İster istemez bu 30 yıldır süregelen savaş gerçekliği içerisinde birçok insan yaşamını yitirdi. Tabii ki biz Kürt sanatçısı olarak bu savaşın mutlaka Kürtlerin kendilerini özgür bir şekilde ifade edebileceği bir seviyeye geleceğini düşünüyor ve inanıyoruz.

Savaşın bu şekilde darp etmesi birçok halkın kaybıdır.  Biz her zaman şunu dile getiriyoruz; bu kayıpların bir an önce bitmesi için Kürt özgürlük mücadelesinin, Kürt realitesinin tanınması Kürtlerin anayasal bir statüye kavuşturulması ve eşit bir şekilde özgürleşmesi gerektiğini savunuyoruz. Bunun için de bunu sanatımızda dile getirmeye çalışıyoruz.

– Agire Jiyan olarak kültür-sanata bakışınızı açar mısınız?

– Sanat, sanat içindir diyen insanlar vardır. Ama ben sanatın toplum için yapıldığını/yapılması gerektiğini düşünen biriyim. Çünkü Kürt halkı ezilen, özgürleşme mücadelesi veren bir halktır. Sanat, sanat içindir gerçekliğini daha çok burjuva dediğimiz sanat akımları dile getirilebilir. Şu anda Kürt müziğini, ezilen halkların sanatını yapan birçok sanatçının sanatı toplum için yapması gerektiğini düşünüyorum. Ancak bu şekilde devrimci sanat gerçekliği ortaya çıkabilir. Bu şekilde halklar kendini ifade edebilir.

– Alternatif bir kültür-sanat merkezi nasıl olmalı, Tohum Kültür Merkezi’ni nasıl bir yere koyabiliriz?

– Alternatif sanat dediğimiz; sistemin dayattığı yaşam koşulları karşısında kendi yaşam koşullarını, kendi sistemini yaratmaya çalışan sanattır. Biz de sistemin bize dayattığı yaşam koşulları, sistemin bize vermek istediği sanatı reddeden insanlar olarak ister istemez alternatif bir yerdeyiz.

Bu hem Mezopotamya Kültür Merkezi açısından hem de Tohum Kültür Merkezi cephesinden baktığımızda gerçekliğini koruyor. Yani Tohum Kültür Merkezi benim için devrimci bir yerde duran, alternatif bir kültür merkezi. Zaten yakın bulmasam etkinliklerinde de yer almazdım. Benim için bir kültür merkezi olacaksa ya da herhangi bir birey sanatçı olacaksa mutlaka sisteme nasıl baktığı önemli. Alternatif dediğimiz hangi cephede, alanda durduğu çok önemli. Böylesi kurumlarla çalışmak bizim için bir gerçeklik çünkü biz alternatif duran kuruluşlar devrimcilerle birlikte bir güç olabiliriz. Aksi takdirde hepimiz sistemin birer bireyi oluruz.
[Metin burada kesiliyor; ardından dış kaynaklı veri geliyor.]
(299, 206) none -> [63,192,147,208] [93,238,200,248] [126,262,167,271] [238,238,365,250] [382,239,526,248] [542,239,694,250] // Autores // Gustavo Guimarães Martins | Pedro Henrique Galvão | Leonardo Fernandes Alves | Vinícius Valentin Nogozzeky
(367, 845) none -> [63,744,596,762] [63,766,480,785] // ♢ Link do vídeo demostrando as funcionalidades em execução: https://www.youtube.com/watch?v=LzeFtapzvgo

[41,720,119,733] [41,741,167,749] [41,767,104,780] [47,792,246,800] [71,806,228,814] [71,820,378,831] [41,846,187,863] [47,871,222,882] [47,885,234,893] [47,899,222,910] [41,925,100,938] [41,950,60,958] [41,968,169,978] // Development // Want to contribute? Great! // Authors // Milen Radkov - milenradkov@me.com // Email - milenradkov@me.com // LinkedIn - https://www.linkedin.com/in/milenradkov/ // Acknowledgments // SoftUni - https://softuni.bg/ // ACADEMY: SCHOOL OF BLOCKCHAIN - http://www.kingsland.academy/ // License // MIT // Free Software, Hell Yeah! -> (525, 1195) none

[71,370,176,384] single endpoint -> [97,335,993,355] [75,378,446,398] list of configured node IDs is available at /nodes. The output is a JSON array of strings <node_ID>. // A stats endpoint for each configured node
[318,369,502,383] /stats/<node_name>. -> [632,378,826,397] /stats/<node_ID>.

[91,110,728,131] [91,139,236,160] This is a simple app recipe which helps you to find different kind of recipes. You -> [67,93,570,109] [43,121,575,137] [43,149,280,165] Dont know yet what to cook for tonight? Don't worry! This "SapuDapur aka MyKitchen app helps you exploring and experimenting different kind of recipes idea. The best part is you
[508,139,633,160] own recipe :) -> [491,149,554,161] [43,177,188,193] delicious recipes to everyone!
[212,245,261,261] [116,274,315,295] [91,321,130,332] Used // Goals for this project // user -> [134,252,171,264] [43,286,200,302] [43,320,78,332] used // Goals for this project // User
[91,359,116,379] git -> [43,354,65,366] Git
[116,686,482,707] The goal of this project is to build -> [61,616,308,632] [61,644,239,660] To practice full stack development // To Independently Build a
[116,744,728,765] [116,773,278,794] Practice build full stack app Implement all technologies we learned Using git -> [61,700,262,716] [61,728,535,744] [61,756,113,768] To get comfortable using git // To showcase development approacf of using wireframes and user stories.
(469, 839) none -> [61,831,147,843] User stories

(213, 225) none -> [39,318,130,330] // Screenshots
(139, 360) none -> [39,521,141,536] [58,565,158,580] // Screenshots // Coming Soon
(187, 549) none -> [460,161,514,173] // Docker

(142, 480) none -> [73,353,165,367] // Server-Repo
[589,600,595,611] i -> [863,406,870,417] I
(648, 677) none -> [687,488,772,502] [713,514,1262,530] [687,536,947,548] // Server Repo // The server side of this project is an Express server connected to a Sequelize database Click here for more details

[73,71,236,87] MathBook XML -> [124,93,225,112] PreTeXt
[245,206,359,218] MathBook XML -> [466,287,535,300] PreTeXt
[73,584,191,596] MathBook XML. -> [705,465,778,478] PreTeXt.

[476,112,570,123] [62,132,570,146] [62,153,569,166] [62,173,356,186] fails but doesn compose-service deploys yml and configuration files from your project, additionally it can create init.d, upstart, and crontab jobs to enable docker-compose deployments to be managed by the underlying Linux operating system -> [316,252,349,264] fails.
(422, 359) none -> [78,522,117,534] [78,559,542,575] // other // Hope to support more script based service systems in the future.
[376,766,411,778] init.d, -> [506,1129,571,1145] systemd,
– “Umudu Tohumca Büyütüyoruz” şöleninde yer alıyorsunuz. Buradan gazetemiz okurlarına söylemek istediğiniz bir şey var mı?

– İlk başta Tohum Kültür Merkezi ve çalışanlarına emeklerinden dolayı başarılar diliyorum. Biz de orada Kürt sanatçısı olarak kendi mesajımızı ileteceğiz, kendi duruşumuzu orada halkımızla birlikte hep beraber vermeye çalışacağız. Halkımızı da oraya davet ediyorum.